Since cannabis was legalized in Colorado and Washington State, the number of calls to poison control centers about cannabis exposure in children has increased. Most studies of the impact medical marijuana policies on cannabis exposure in children have been done in the western United States. So researchers in Massachusetts wanted to look at the effect that legalization of medical marijuana in their state had on calls to poison control.
“When other states made their cannabis policies more permissive, we saw an increase in pediatric exposures,” Jennifer Whitehill, lead author of the study, told TheDoctor. “So we wanted to see if there was a similar increase in Massachusetts when the state legalized medical marijuana.”
The eight-year study period spanned the four years before medical marijuana became legal in Massachusetts and the four years after legalization. The researchers analyzed reports filed with the Regional Center for Poison Control and Prevention at Boston Children’s Hospital (RPC).Most incidents involved unintentional exposure to cannabis edibles mistaken for food or candy.
“We are pleased the incidence of these calls is relatively low, but we feel these cases are preventable, and this issue needs to be on the radar of policymakers and parents,” Whitehill said.
The number of calls for cannabis exposure increased by 140 percent over the study period. Calls involving cannabis edibles increased across most age groups, including teens ages 15 to 19.
States considering implementing marijuana use policies should make sure they are monitoring calls to poison control centers as indicators of the public health consequences of policy changes, Whitehill said. In Washington State, the phone number for poison control is on cannabis product packaging. Because calls related to cannabis represent an increasing proportion of calls to poison control centers, it is important to make sure poison control centers have adequate funding to deal with changes in call volume.
Almost 80 percent of calls to the RPC came from healthcare facilities, and most exposures resulted in minor to moderate effects. No deaths were reported, although four cases had "serious medical outcomes." More than 25 percent of exposures were reported as unintentional, and nearly 20 percent involved children between infancy and four years old.
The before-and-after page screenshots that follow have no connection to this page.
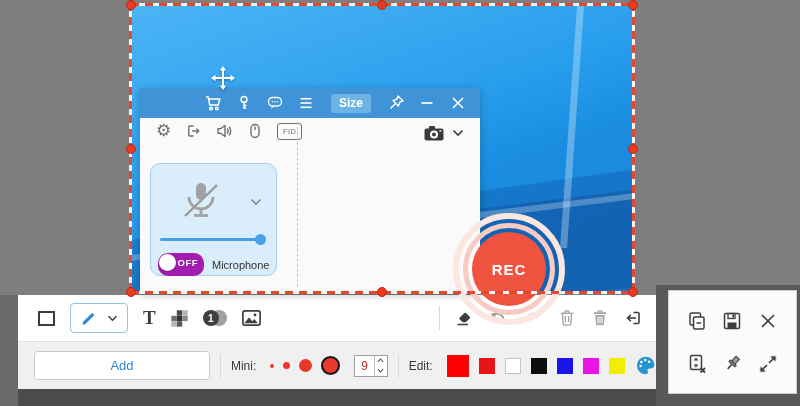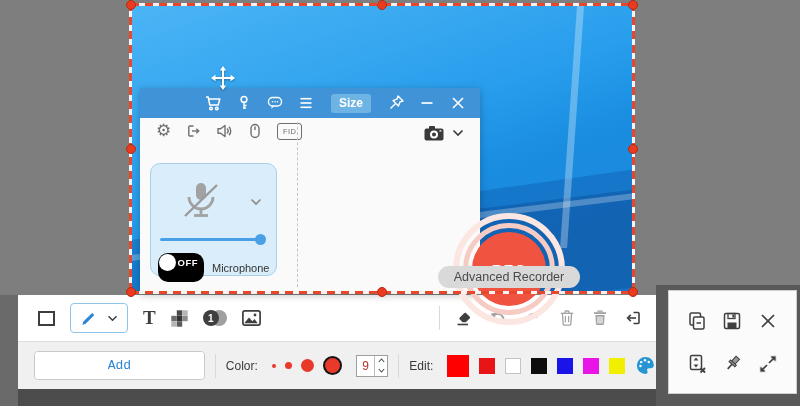--- a/index.html
+++ b/index.html
@@ -55,7 +55,7 @@
   .mic-knob { position:absolute; right:-1px; top:-4px; width:11px; height:11px;
     border-radius:50%; background:#4aa0e6; }
   .mic-row { position:absolute; left:7px; top:89px; display:flex; align-items:center; gap:8px; }
-  .toggle { position:relative; width:46px; height:29px; border-radius:10px; background:#000000; cursor:pointer; }
+  .toggle { position:relative; width:46px; height:23px; border-radius:10px; background:#a21caf; cursor:pointer; }
   .toggle-knob { position:absolute; left:1px; top:1px; width:17px; height:17px; border-radius:50%;
     background:#fff; box-shadow:0 1px 2px rgba(0,0,0,.25); }
   .toggle-label { position:absolute; right:6px; top:4px; font-size:9.5px; font-weight:bold;

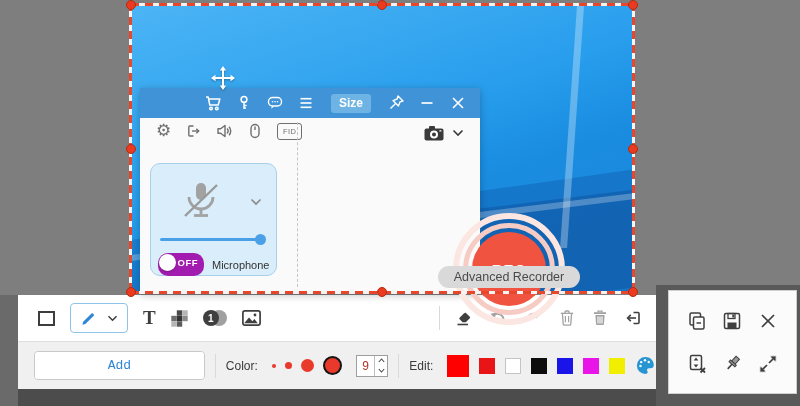--- a/index.html
+++ b/index.html
@@ -243,7 +243,6 @@
       <div class="ring ring2"></div>
       <div class="rec-btn">REC</div>
     </div>
-    <button class="advanced-btn">Advanced Recorder</button>
   </div>
 
   <div class="sel-edge sel-h" style="left:131px;top:3px;width:504px;"></div>

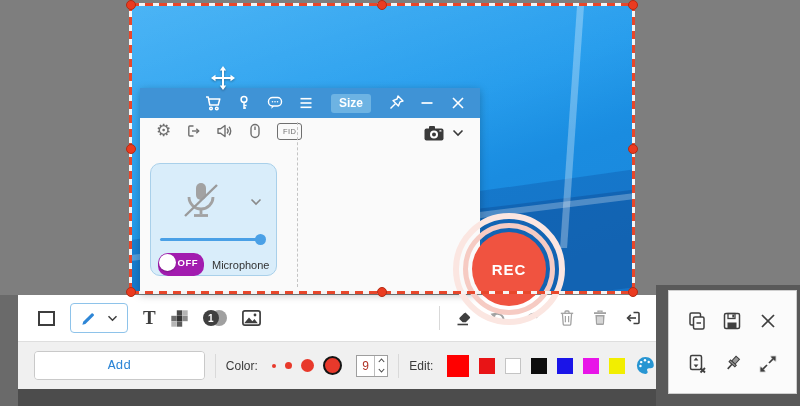--- a/index.html
+++ b/index.html
@@ -99,7 +99,7 @@
   .segmented { display:flex; width:190px; height:29px; border:1px solid #c9c9c9;
     border-radius:4px; overflow:hidden; }
   .seg-btn { flex:1; border:none; font-size:13px; font-family:"Liberation Sans",sans-serif; cursor:pointer; }
-  .seg-add { background:#fff; color:#2e86d6;font-family:Liberation Mono, monospace; }
+  .seg-add { background:#fff; color:#2e86d6; }
   .seg-edit { background:#d9d9d9; color:#3a3a3a; border-left:1px solid #c9c9c9; }
   .row2-label { font-size:12px; color:#3a3a3a; }
   .size-dots { display:flex; align-items:center; gap:9px; margin:0 4px; }

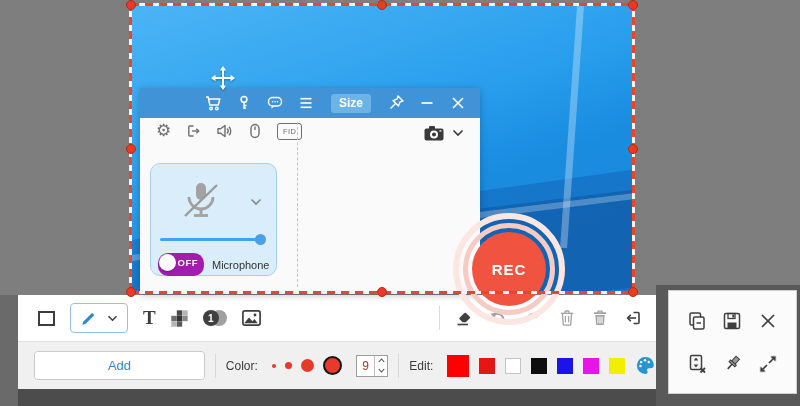--- a/index.html
+++ b/index.html
@@ -332,7 +332,7 @@
       <button class="seg-btn seg-add">Add</button>
     </div>
     <div class="vdiv"></div>
-    <span class="row2-label">Color:</span>
+    <span class="row2-label">Mini:</span>
     <div class="size-dots">
         <div class="size-dot" style="height: 4px; width: 4px;"></div>
         <div class="size-dot" style="height: 7px; width: 7px;"></div>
Young children — from infants to age four — and teens aged 15 to 19 had the biggest increases in calls to poison control involving cannabis. Most incidents involved unintentional exposure to cannabis edibles mistaken for food or candy, according to Whitehill, an assistant professor of health promotion and policy at the University of Massachusetts.
Exposure in teenagers was more likely to be intentional, such as smoking a cannabis product and having a bad experience that prompted them or other persons in the home to call poison control. Teens may be caught off guard by the potency of cannabis edibles or concentrated extracts, which come on slowly as they are digested, a fact that may prompt teens to take more before the effects show up.
In Massachusetts the state department of public health has put regulations in place to protect the public, including strict packaging and labeling requirements before legalization went into effect. Medical marijuana products are sold in opaque, tamper-resistant packaging. “Massachusetts tried to put protections in place to protect kids in homes with medical marijuana users. But maybe,” says Whitehill, “the regulations did not quite go far enough, or maybe there isn’t enough education about safe storage of these products.”In Washington State, the phone number for poison control is on cannabis product packaging.
The study is published in JAMA Network Open.